Coon sighed a long sigh. “So a big conspiracy is what you’re thinking. I don’t know. Nothing you told me is actionable.”
“Nope.”
“So what is it you’re up to, Joe? Remember our deal. Your job is to poke around and gather information. It sounds like you’ve let the place get to you.”
“I told you already,” Joe said. “I’m seeing if any of what I left on that message to you turns out to be true.”
“‘Lighting the match,’” Coon repeated.
“That’s what I do.”
“All the names you left on the recording may or may not be involved?”
“No idea,” Joe said. “But I wouldn’t be surprised if most of them were. And if I’m right about the cabin being bugged, this will smoke them out. It might start turning one against another.”

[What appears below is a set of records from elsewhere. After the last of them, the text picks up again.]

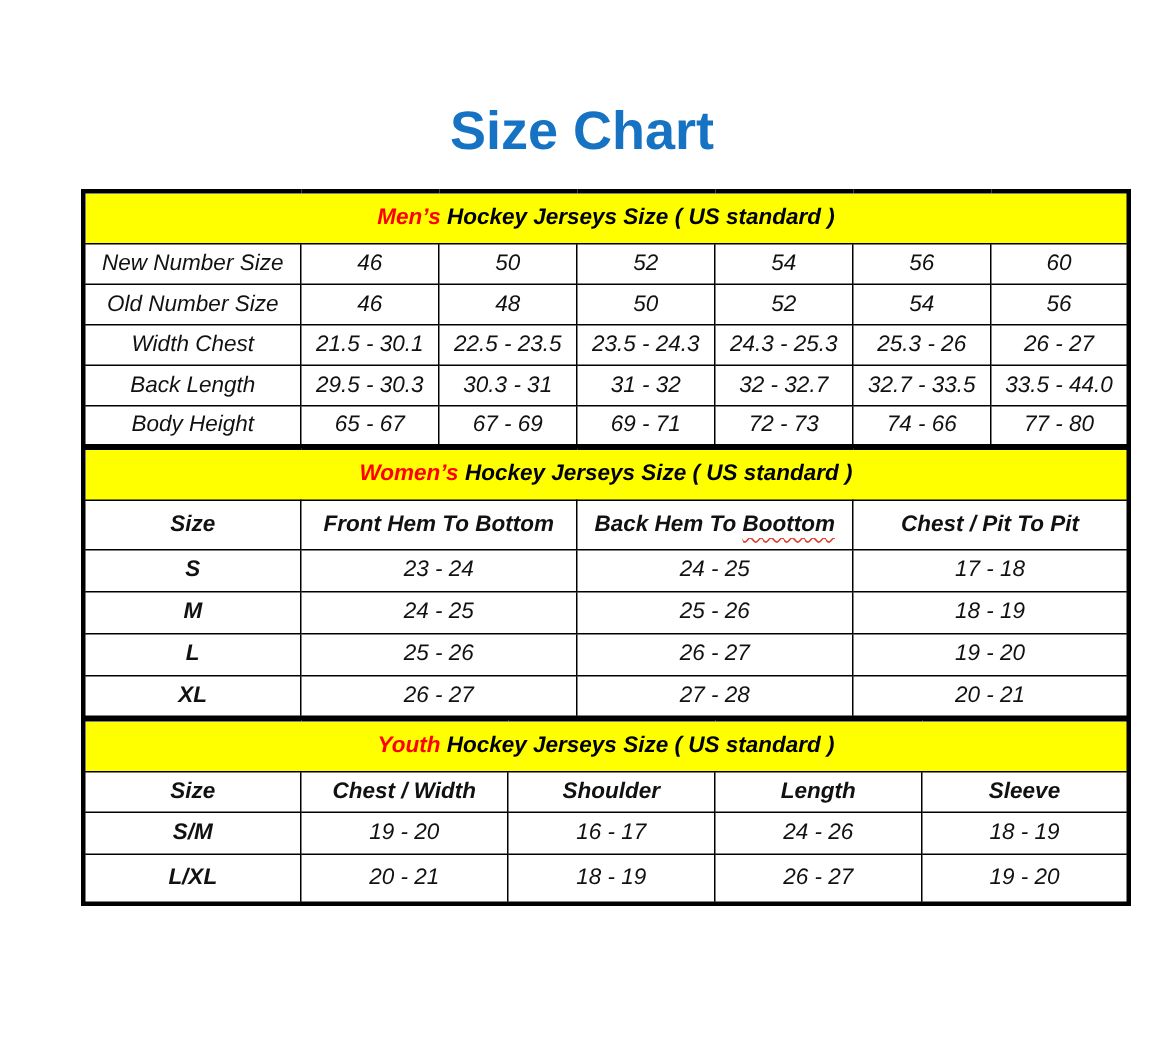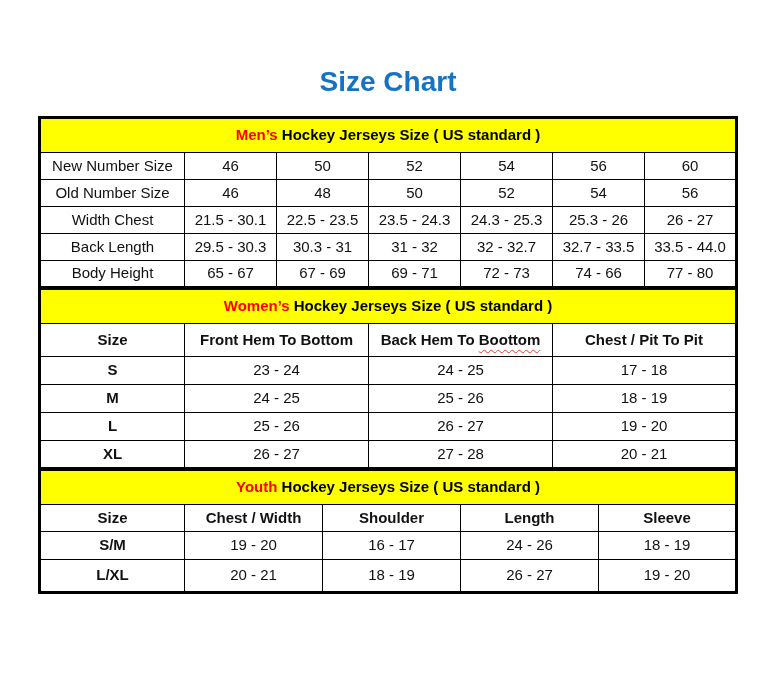"Size Chart" .page-title { font-size: 28px -> 36px }
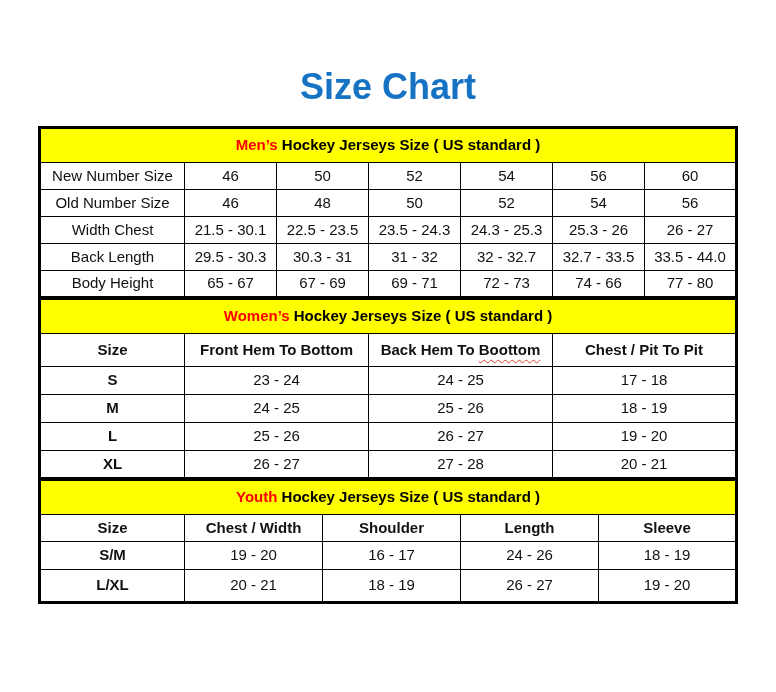"Men’s Hockey Jerseys Size (" .chart-wrap { font-style: none -> italic; margin-left: 38px -> 54px }
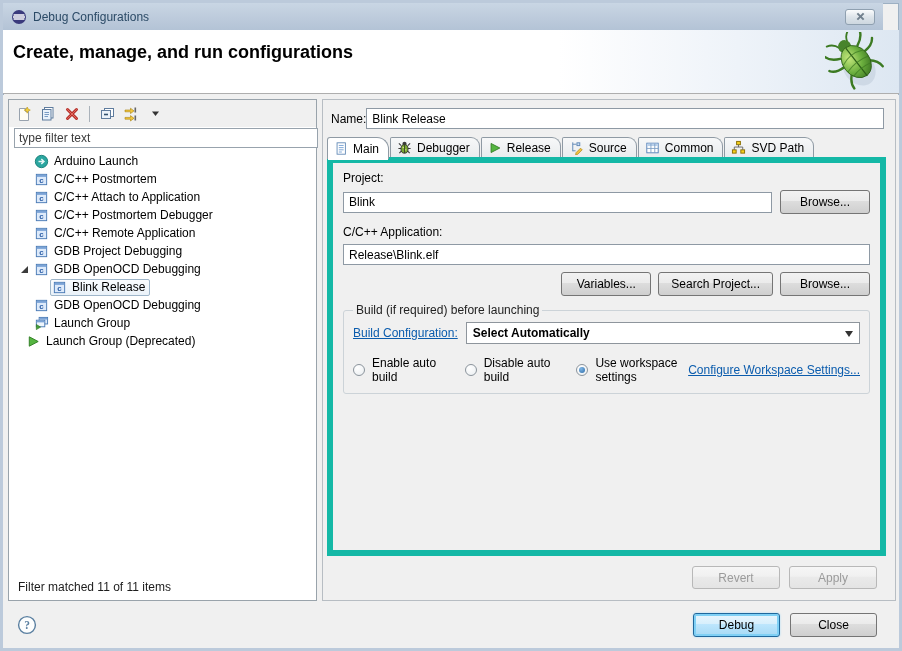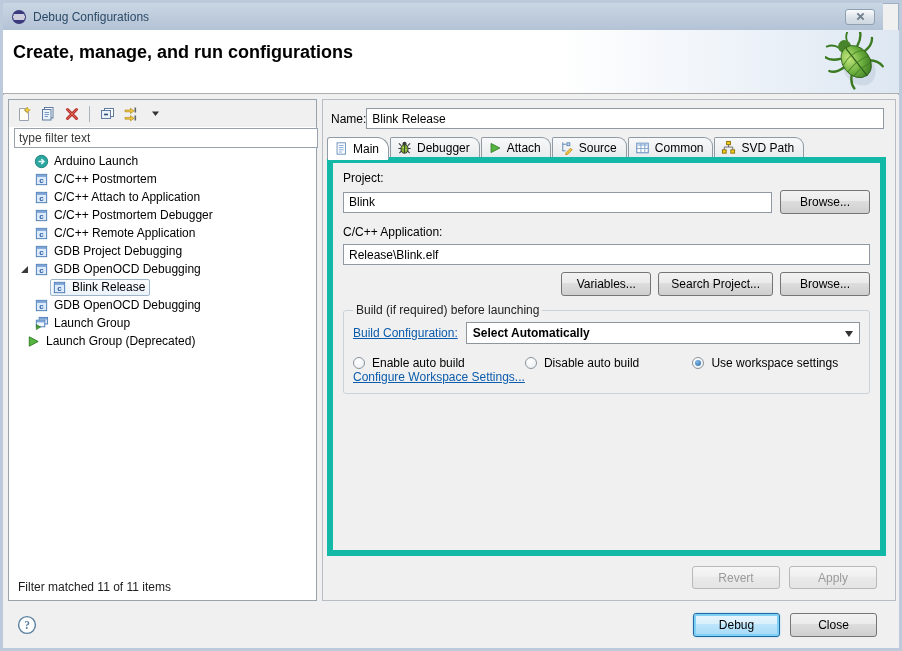"Attach" span { text: Attach -> Release }
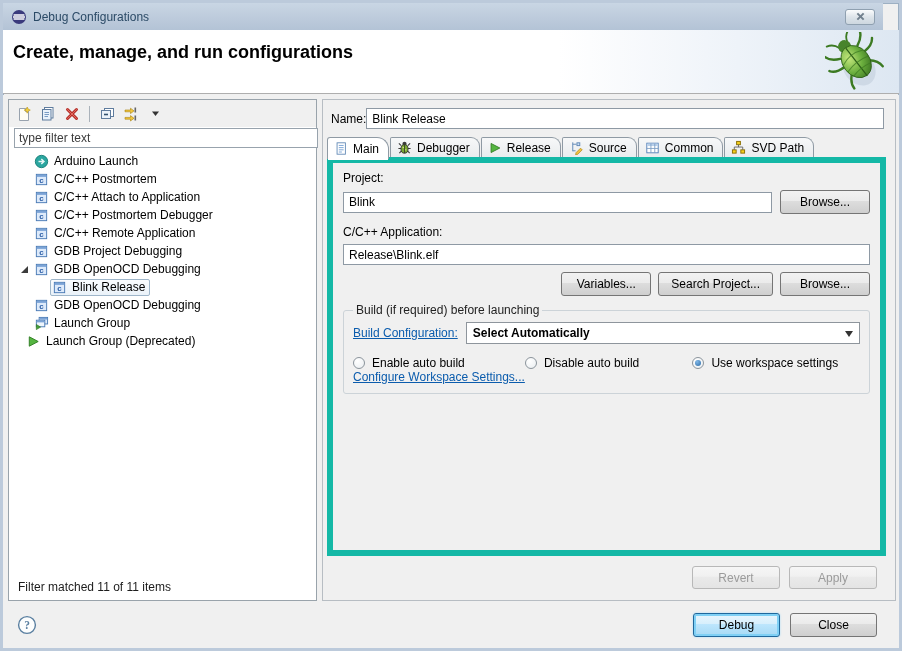"Enable auto build" .radio-grid { grid-template-columns: 1fr 1fr 1fr -> 1fr 1fr 1fr 1fr; row-gap: none -> 8px }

Coon said, “We could maybe send up one of our tech guys to check out the wiring in your room.”
“How long would that take?”
“A couple of days.”
“Forget it,” Joe said. “By then this will be over, one way or the other.”
“Joe,” Coon said, “you’ve implicated the local sheriff and the county judge. Not to mention your fellow game warden. And Templeton himself — his name came up. This is dangerous territory if that’s all you have on them.”
“It is,” Joe said. “But think about it. I haven’t made a single official charge at all. In fact, if that cabin isn’t bugged, I haven’t done anything but talk to myself and leave you a crazy phone message to the wrong person. What have I really done if I’m all wrong? Nothing, except to get you all hot and bothered.”